Caterina examined the window behind her. About the size of one of the prints, 15 × 20 centimeters, it had to be the smallest window she had ever seen. It might even be the smallest window in the city.

She put her face close to the glass and saw the shutters of the apartment on the other side of the calle: green, weather-stained, shut, as if the inhabitants were still asleep. It was ten in the morning, surely time that respectable people—hearing herself think it, gente per bene, she felt as though she were channeling her grandmother’s voice—would be up and about, off to the office, off to school, busy, doing, working.
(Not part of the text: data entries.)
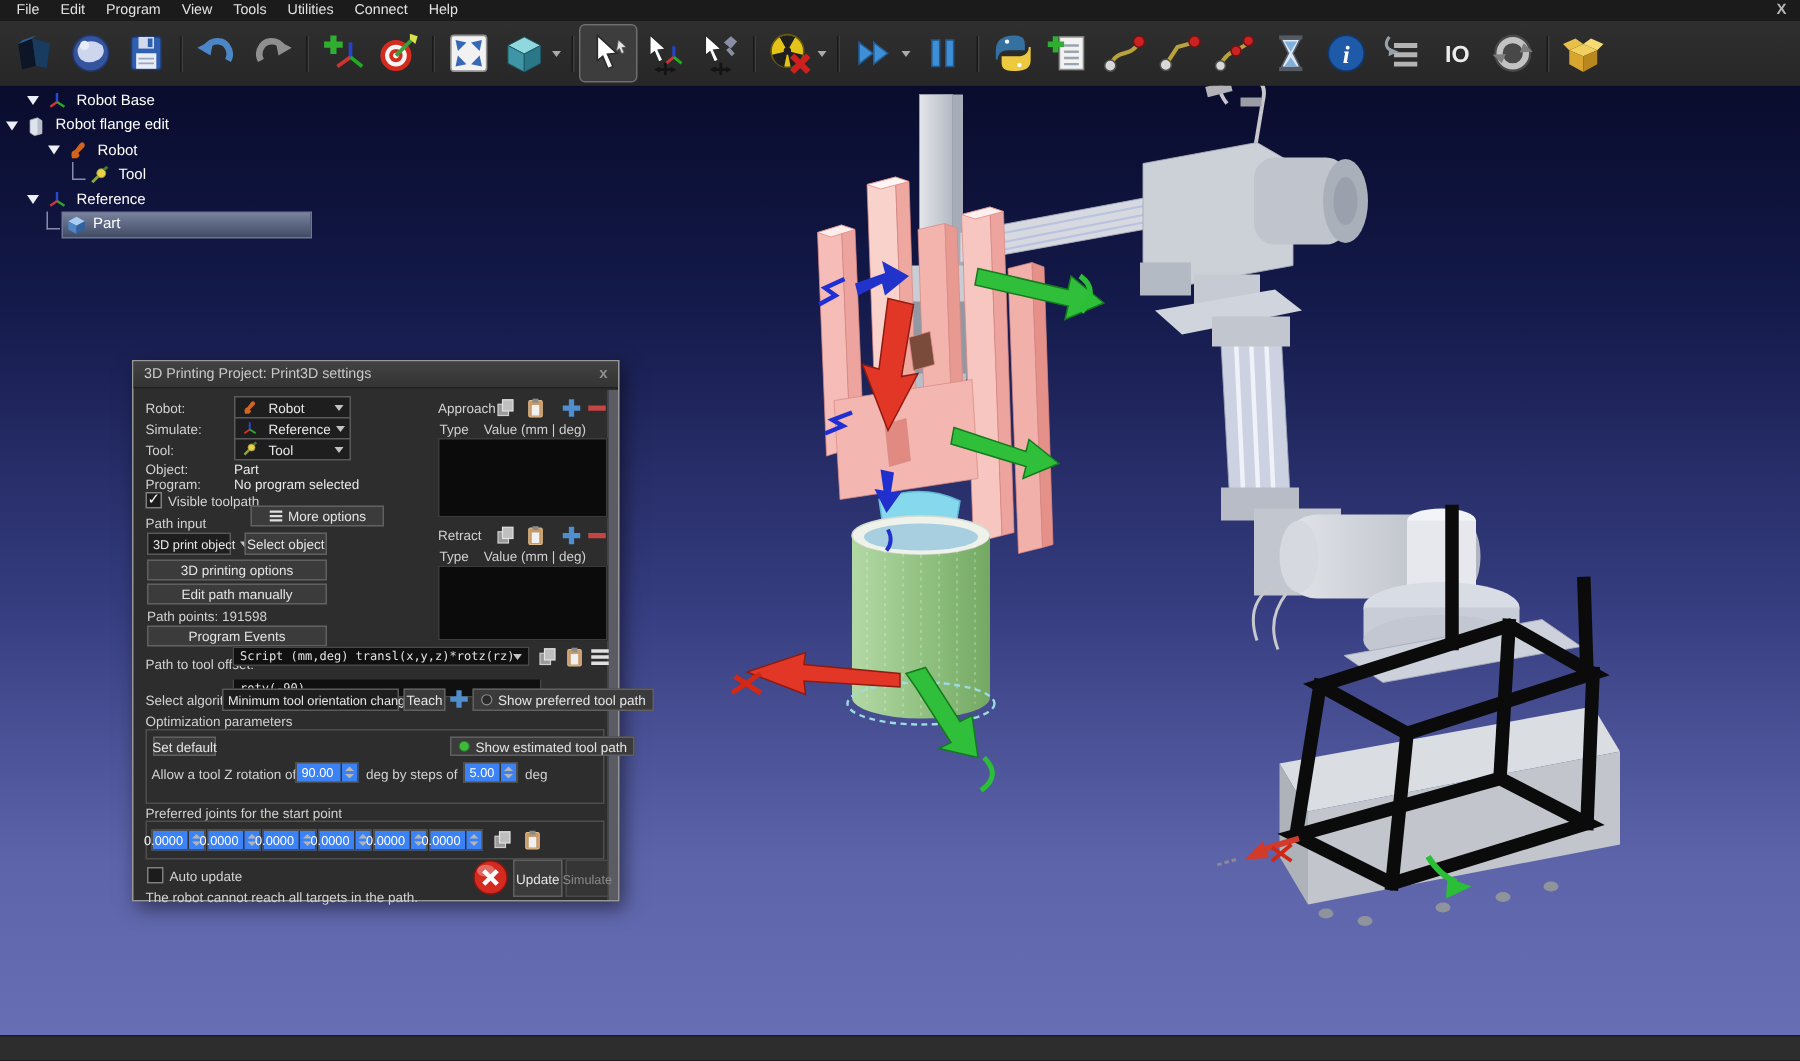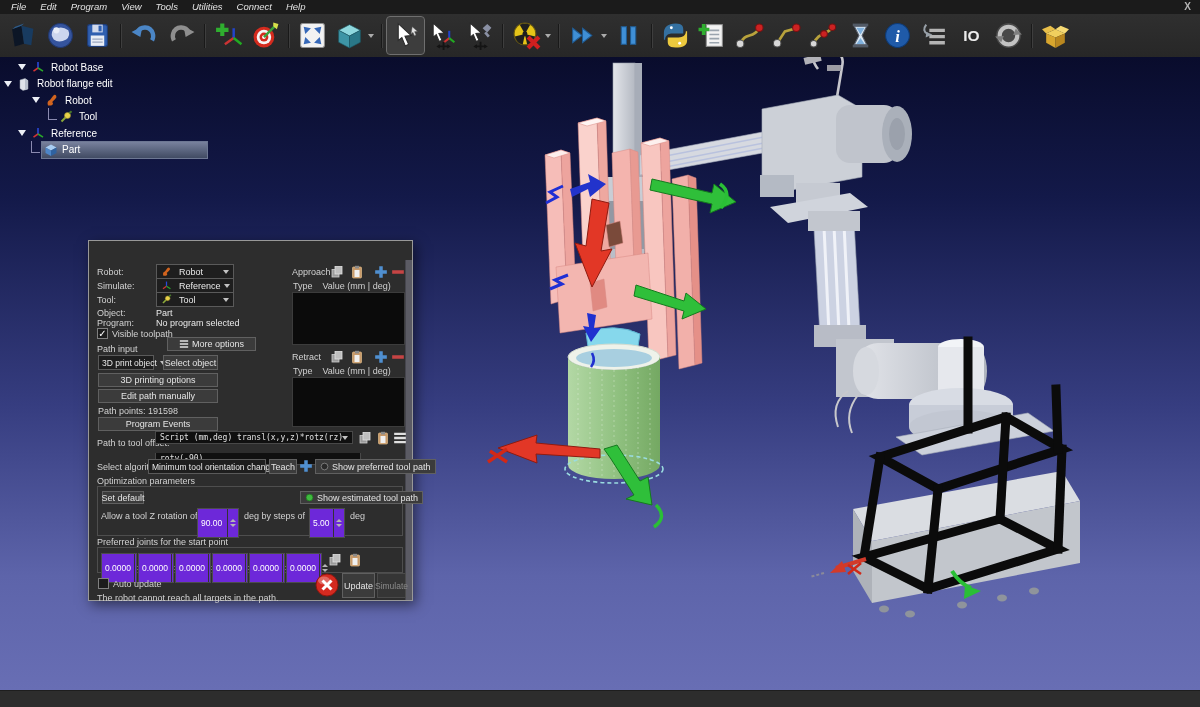"File" .menu-item { font-style: italic -> none }
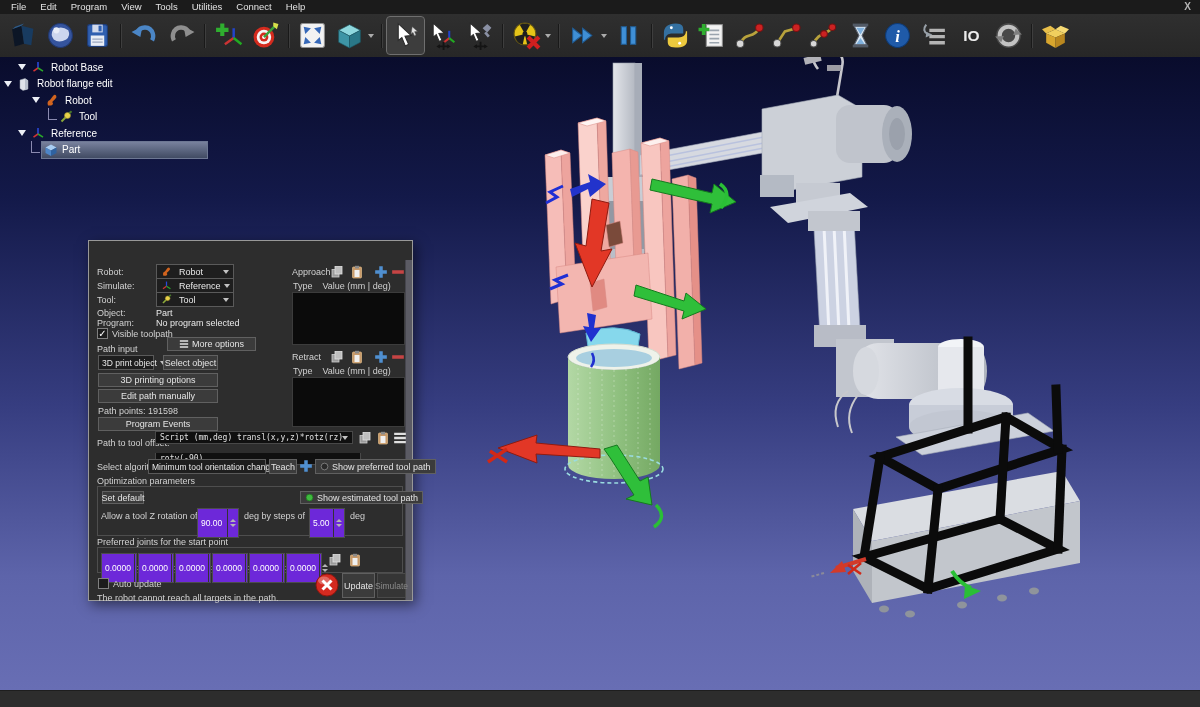"3D Printing Project: Print3D settings" div.dlg-title { html: none -> <div> <span>3D Printing Project: Print3D settings</span> <span>x</span> </div> }
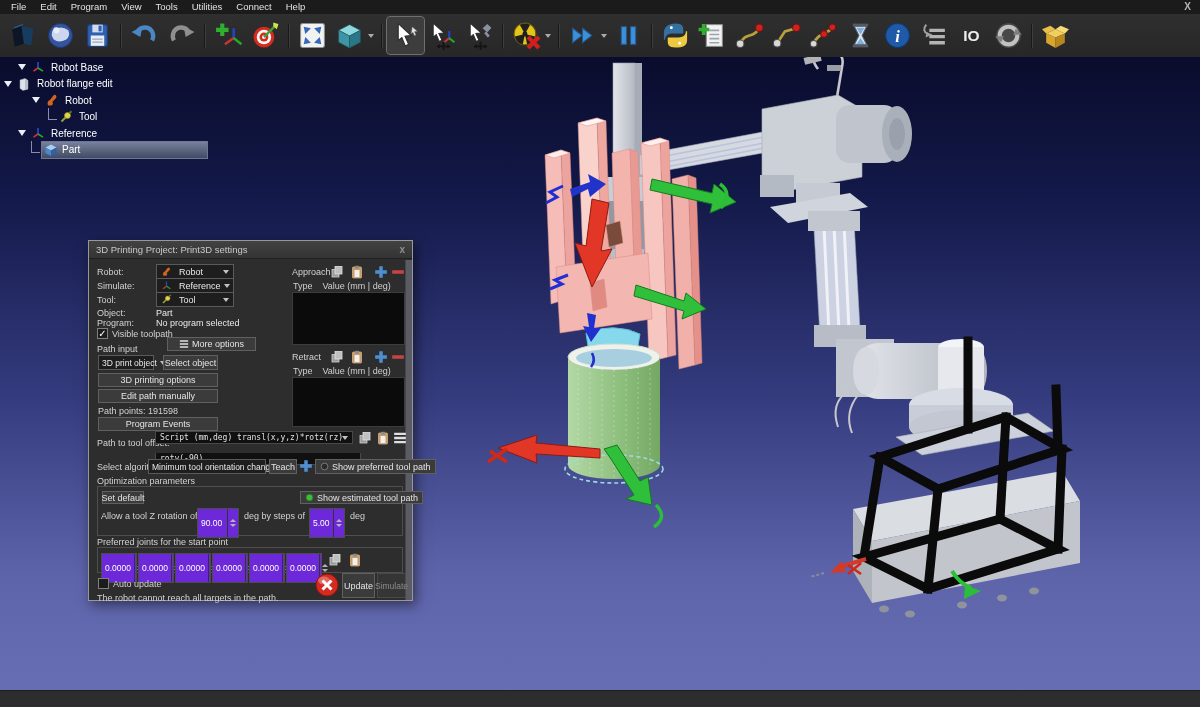"90.00" .spin { background: #6d28d9 -> #3b82f6; height: 30px -> 14px; justify-content: none -> flex-end }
Caterina, a victim of the work ethic, had always thought she must be a throwback to some northern European invader, a blond-haired Goth whose genetically fueled lust for industry had lain dormant for generations, centuries, only to burst into bloom with the birth of the last child of Marco Pellegrini and Margherita Rossi. How else explain the atavistic desire for serious work that had driven her even when she was a child? How else explain her response when once offered a job as a city counselor for music education by the mayor, an old friend of her father? She saw no sense in diverting money from one school to another, nor in overseeing music instruction in schools that had no books, no musical instruments, and teachers of music who, though unable to read musical notation, found perfectly legible the intentions of the politicians who offered them the jobs. She had refused.